The accreditation rule requiring law schools to provide tenure for full-time faculty members as a condition of ABA accreditation lives on. ABA Journal reported that the council of the ABA Section of Legal Education and Admissions to the Bar, after two hours of debate this weekend, appeared "hopelessly deadlocked" on changes recommended by the section's Standards Review Committee, first voting down a motion to reject two alternative proposals that would have eliminated the requirement, then voting down each of the two proposals separately. At one point the council had voted to eliminate the tenure requirement in favor of a “security of position” system.

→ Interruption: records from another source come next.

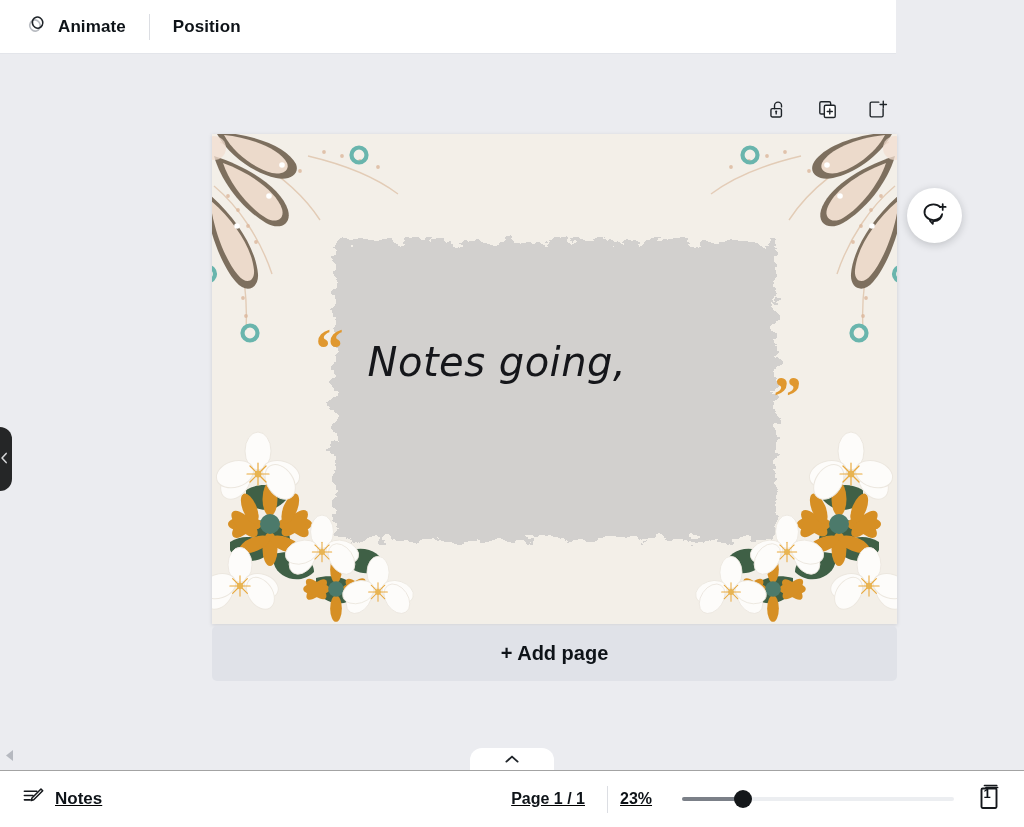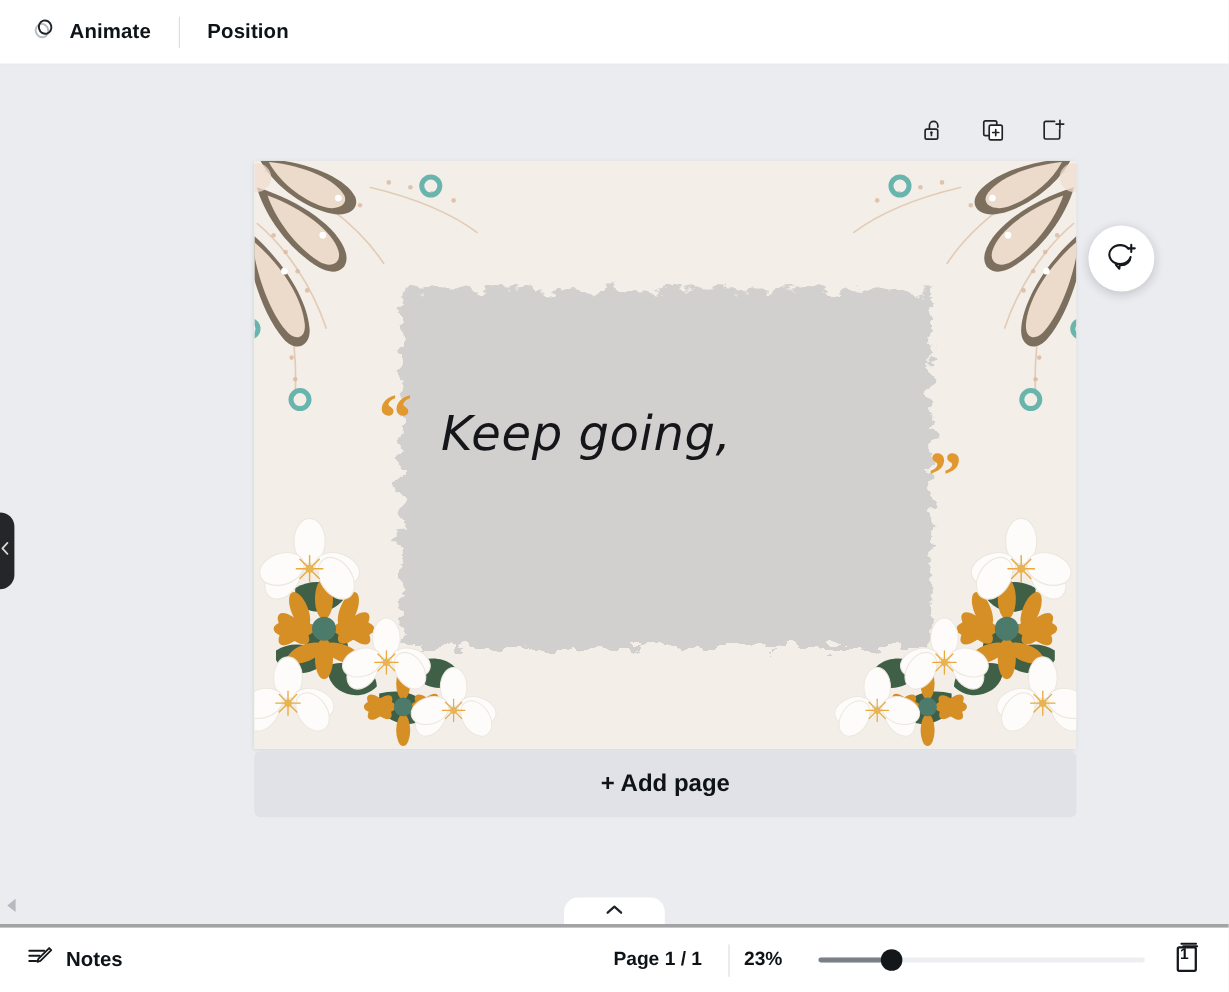--- a/index.html
+++ b/index.html
@@ -14,7 +14,7 @@
   
   .toolbar {
     position: absolute; top: 0; left: 0;
-    width: 1024px; height: 54px;
+    width: 896px; height: 54px;
     background: #ffffff;
     display: flex; align-items: center;
     padding-left: 14px;

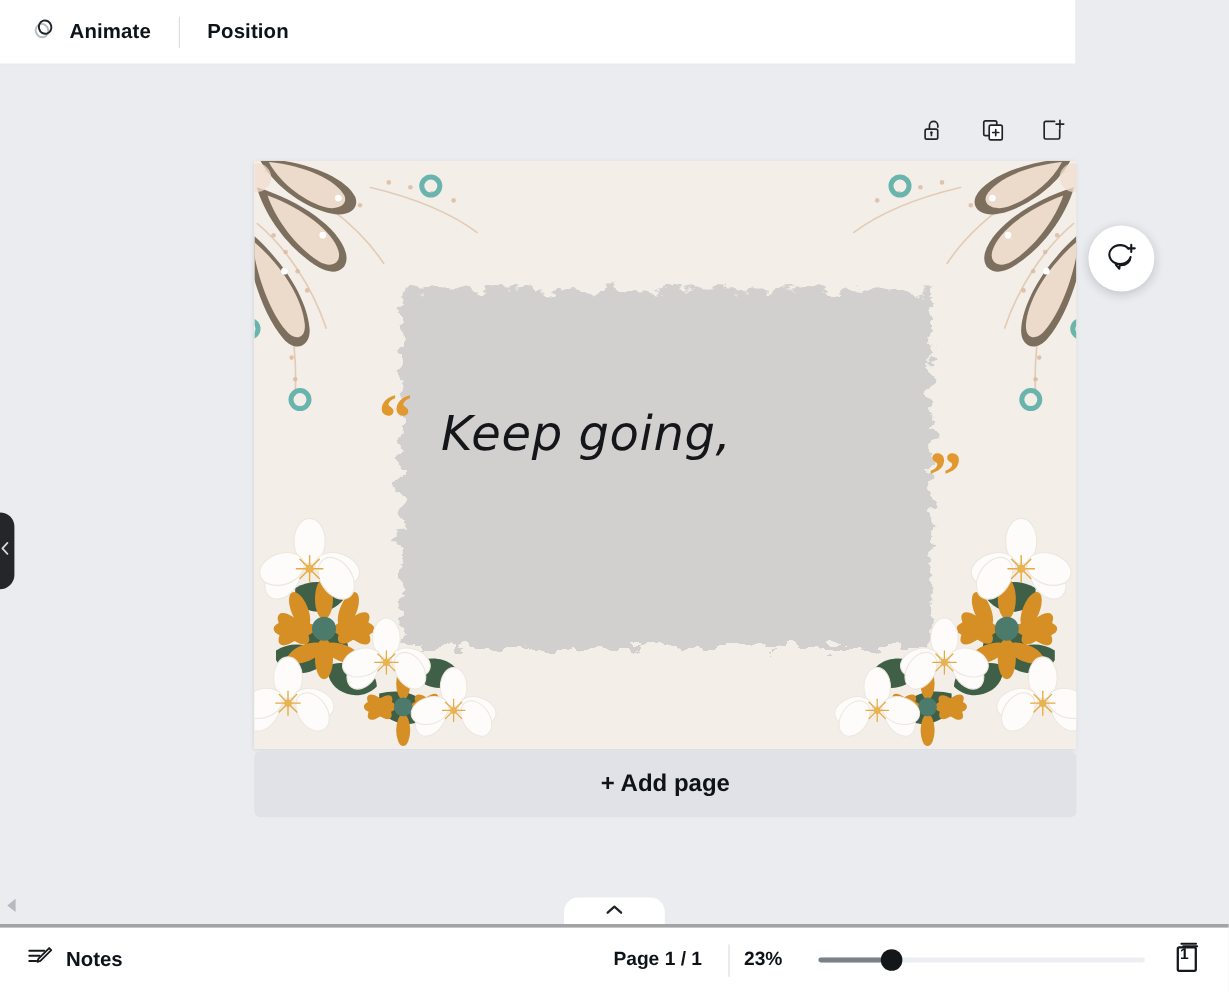--- a/index.html
+++ b/index.html
@@ -618,7 +618,7 @@
         <div class="quote-block">
           <div style="position:relative;">
             <span class="qmark" style="position:absolute; left:-24px; top:10px;">“</span>
-            <div class="qline" style="margin-left:28px;">Keep going,</div>
+            <div class="qline" style="margin-left:28px;">Notes going,</div>
             <div style="height:34px;"></div>
             <span class="qmark" style="position:absolute; right:-32px; bottom:22px;">”</span>
           </div>

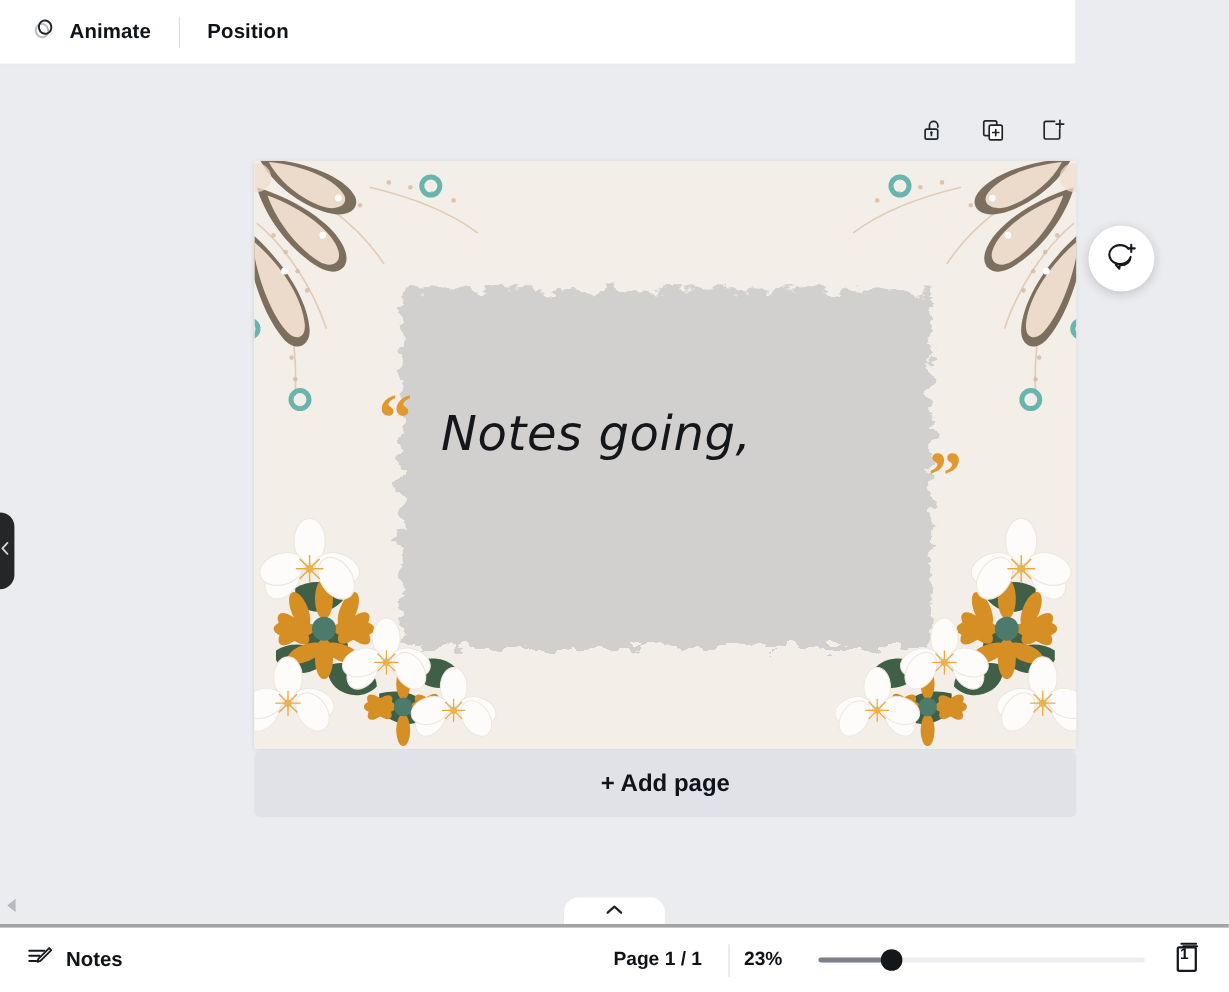--- a/index.html
+++ b/index.html
@@ -139,9 +139,10 @@
     position: absolute; left: 0; bottom: 0;
     width: 1024px; height: 57px;
     background: #ffffff;
-    border-top: 3px solid #a3a3a3;
+    border-top: 1px solid #a3a3a3;
     display: flex; align-items: center;
     z-index: 25;
+    text-decoration: underline;
   }
   .notes-btn {
     display: flex; align-items: center; gap: 10px;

National Law Journal reported that council chair Solomon Oliver Jr. said most council members remain dissatisfied with the current tenure standard but that the council was unable to reach a consensus on the best way to fix it.
Proponents of eliminating the tenure requirement argue that law schools in the 21st century need more staffing flexibility than the tenure system allows, and that tenure for doctrinal professors drives up costs and comes at the expense of job protection for all law faculty, including clinicians and legal writing instructors.
At the same meeting, the council voted to increase the practical-skills credit minimum from one to 6 hours and tentatively approved allowing students receive academic credit for paid externships. On another hot-button issue debated for years, the council voted to maintain the minimum 75% bar-passage standard and the requirement that law schools use the Law School Admission Test in admissions, but allow schools to admit 10% of an incoming class without LSAT scores without first obtaining a waiver from the ABA. The council also modified the interpretation of the existing pro bono standard to suggest, but not require, that law schools "aspire" to have each student perform 50 hours of pro bono work.